* Work instruction
Print exactly the lines below between the line holding "[233,624,318,639] Instructor //" and the line holding "[247,776,332,791] Instructor //", inclusive, and nothing more.

* Records to process
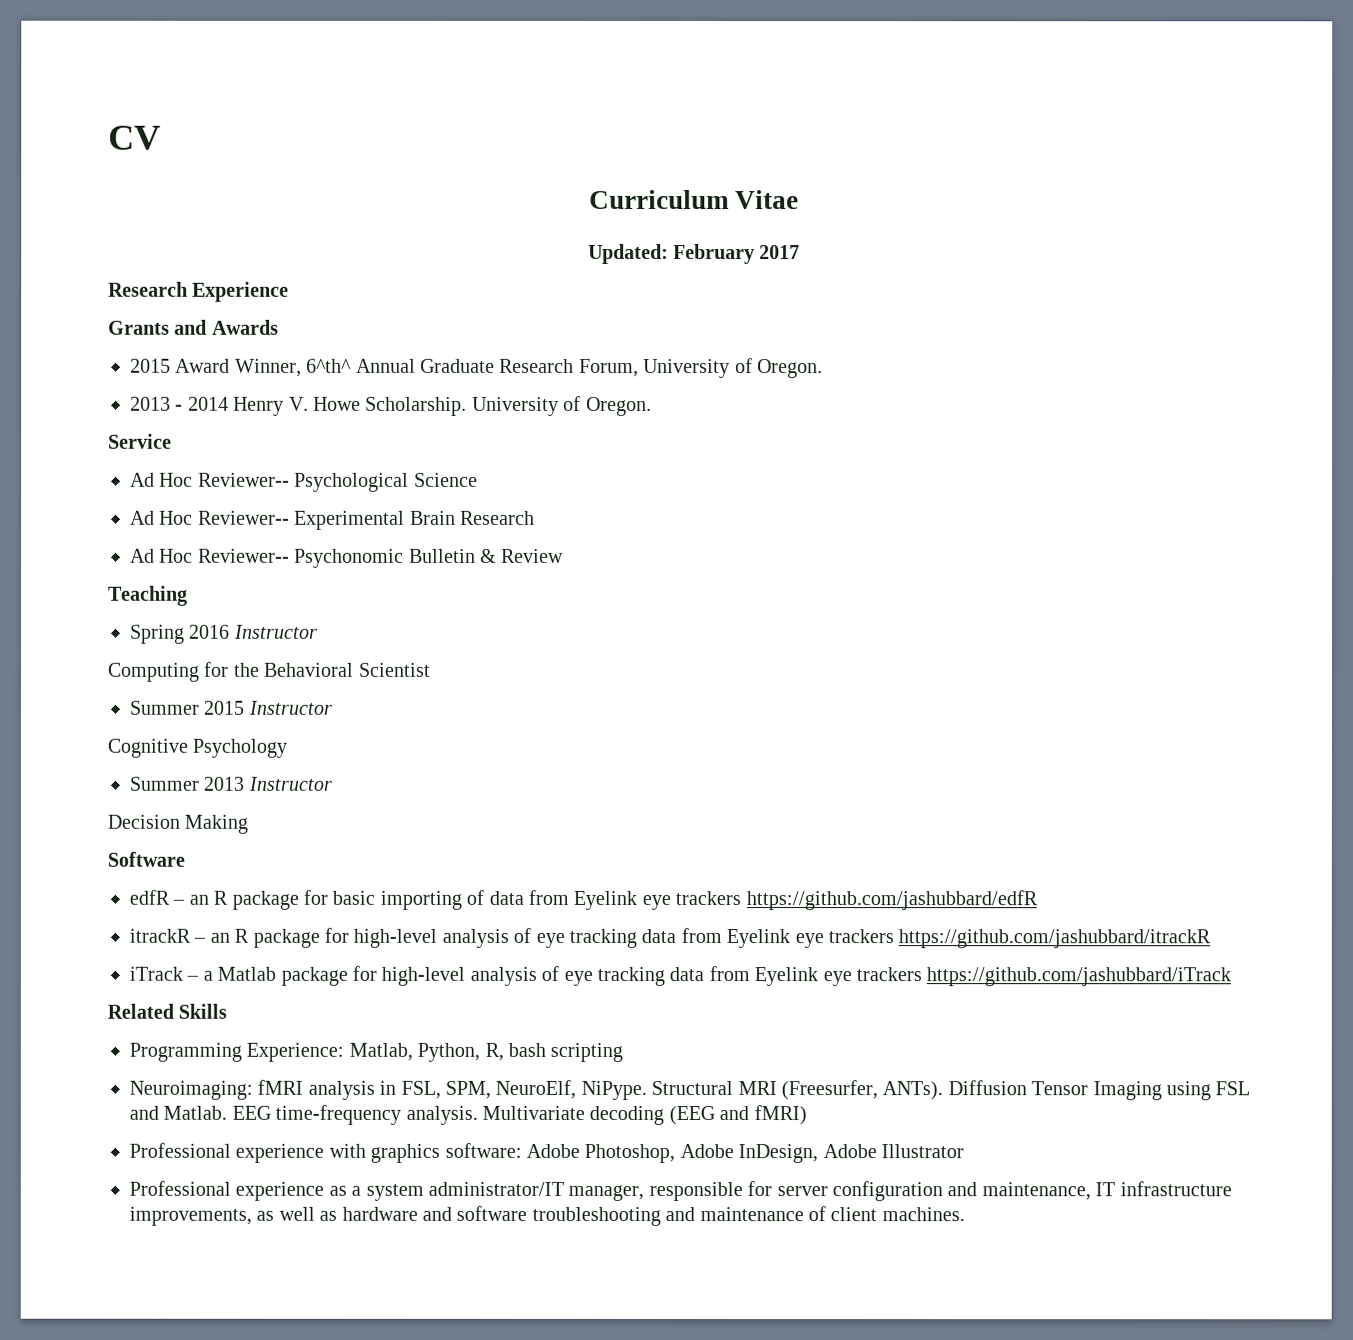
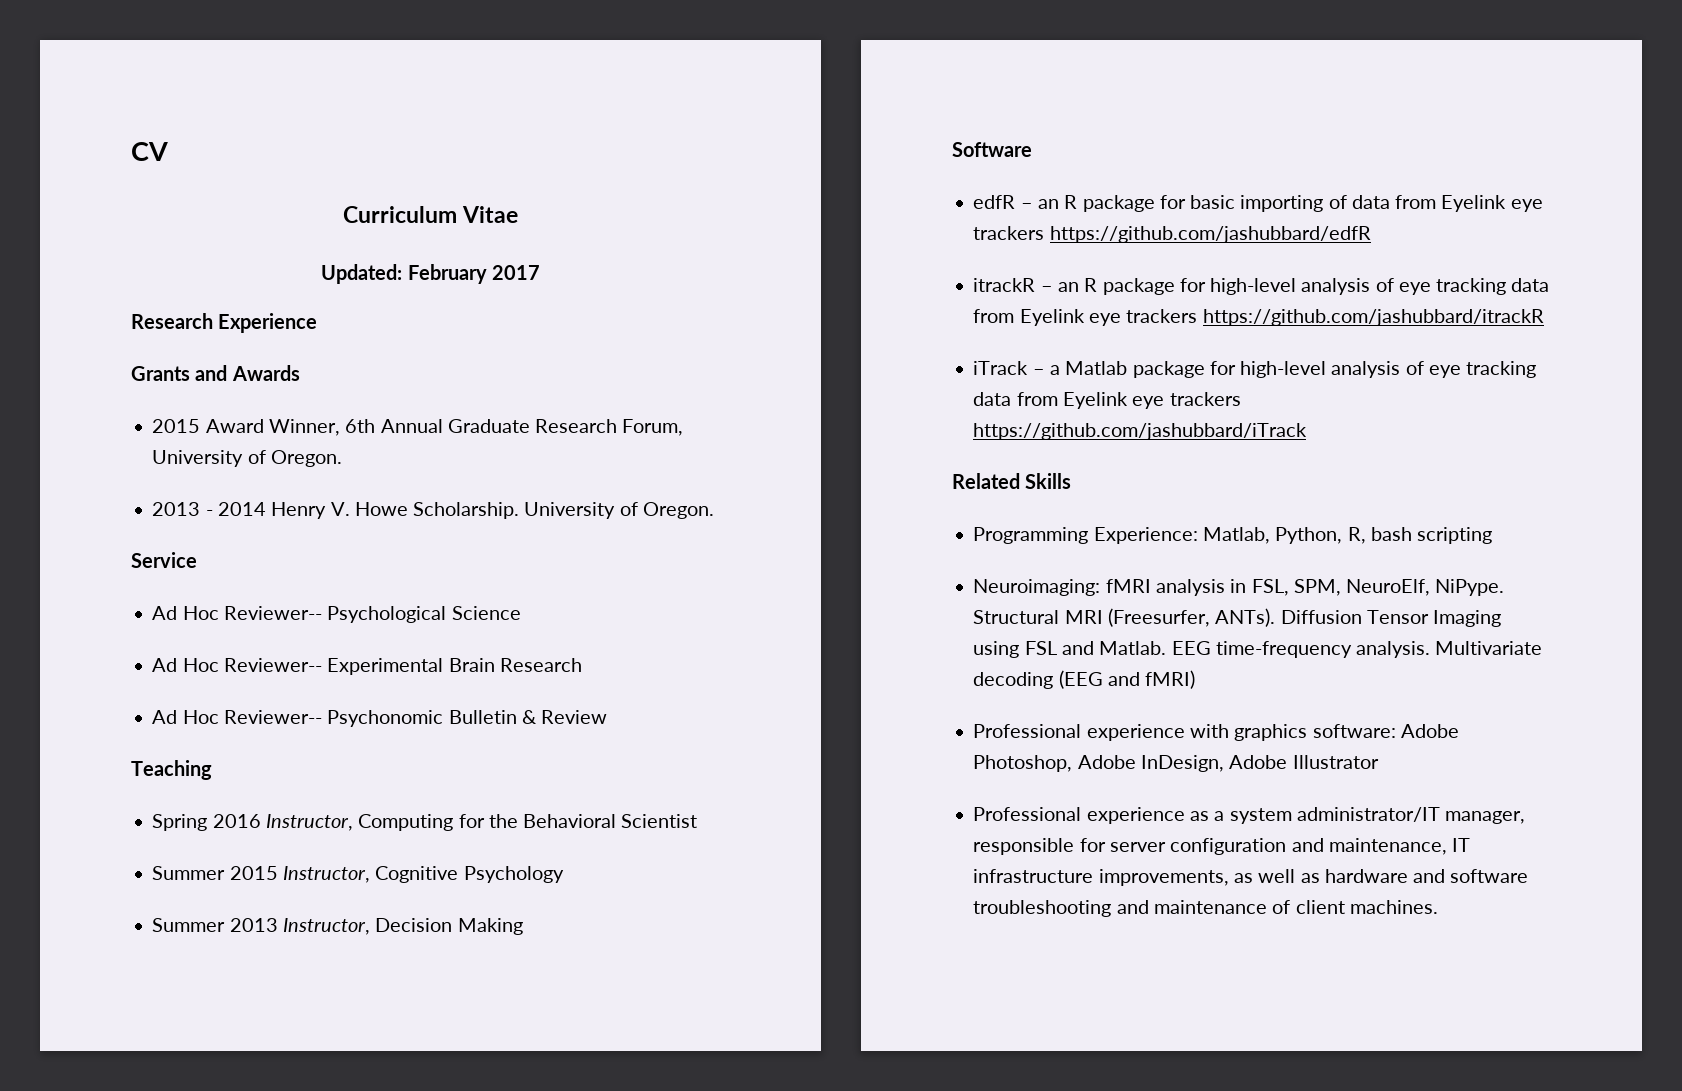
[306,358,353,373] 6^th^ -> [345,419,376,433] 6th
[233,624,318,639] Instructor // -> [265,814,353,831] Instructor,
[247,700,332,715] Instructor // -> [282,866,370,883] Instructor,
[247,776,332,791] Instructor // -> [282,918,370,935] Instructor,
---
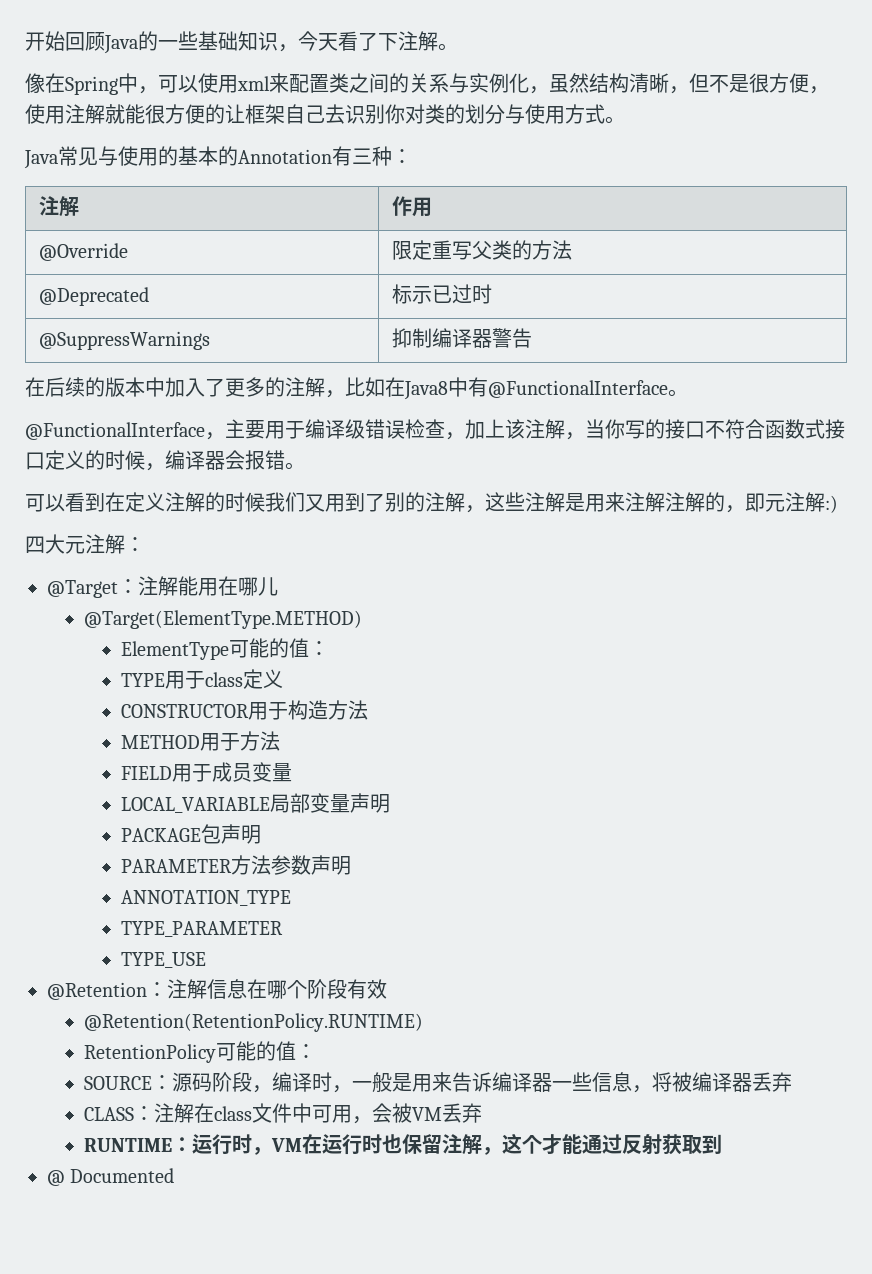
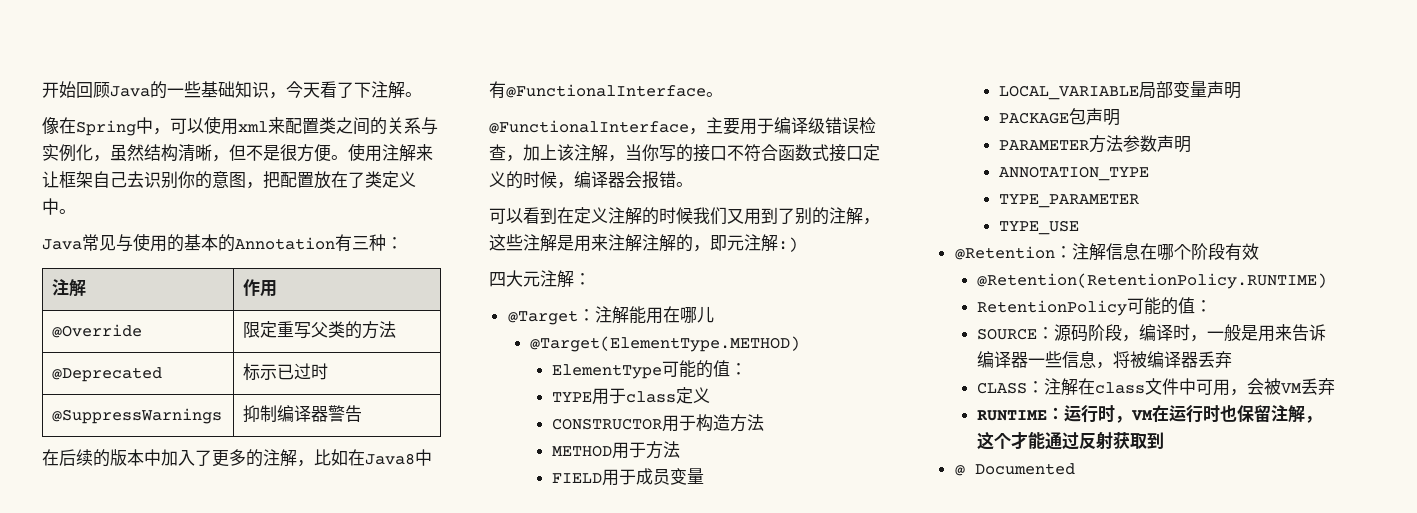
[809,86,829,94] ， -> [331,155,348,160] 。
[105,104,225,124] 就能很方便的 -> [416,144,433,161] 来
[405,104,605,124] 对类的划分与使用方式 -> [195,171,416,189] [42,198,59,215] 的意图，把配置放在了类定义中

* Solution to the problem
[233,624,318,639] Instructor // -> [265,814,353,831] Instructor,
[247,700,332,715] Instructor // -> [282,866,370,883] Instructor,
[247,776,332,791] Instructor // -> [282,918,370,935] Instructor,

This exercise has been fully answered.